This week is a tough one. After less than 4 months fight, Humberto gave up against the disease on Saturday. It is a very difficult moment for all of us to go through and I feel very very sad. From the beginning, I planned to go and had postponed for various professionnal commitment, I have missed my chance to see him and chat as good old days. I will go there in October and be with the family again but I feel empty.
If it was not for him, I dont think I would love Mexico as I do now. I started to go to Mexico in 2000 with no trust in the people, with bad feeling in the streets, an unsafe atmosphere, I could not walk in the streets on my own, taxis were weird.

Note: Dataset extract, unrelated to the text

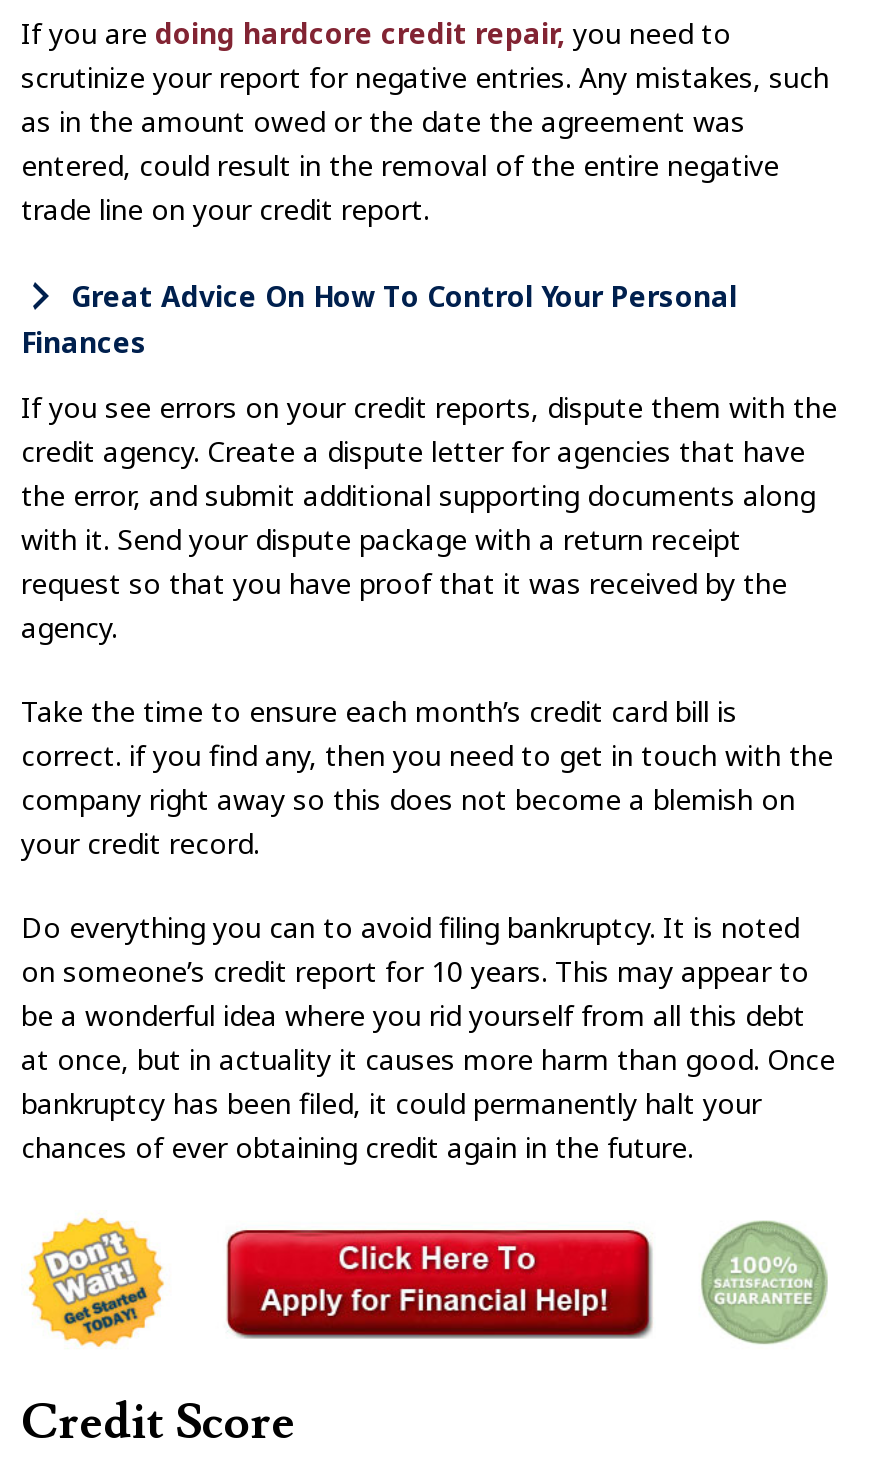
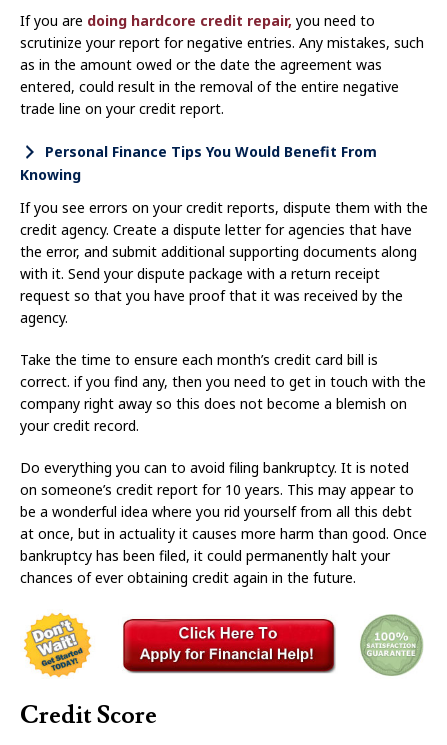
- Great Advice On How To Control Your Personal
- Finances
+ Personal Finance Tips You Would Benefit From
+ Knowing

Then, thanks to him, I started to discover the country and the different regions, the people, I started to make friends etc. He changed my view on the country and I learnt a lot from him. In exchange, I convinced him of the beauty of Colombia, he was always teasing him that I loved Mexico but was even more in love with Colombia!
He was a big lover of France and knew so much about the country. He knew Britanny like no one else and surely much better than me. His french was so fluent and perfect, it was heartbreaking for me when I realised he could not speak it any more being so exhausted.
I feel like part of the company, part of the family and will always associate him to Mexico. this is a huge loss for me, everyone says we can have many relations but few real friends, he was one of my 4 unique ones and this is the end of a chapter.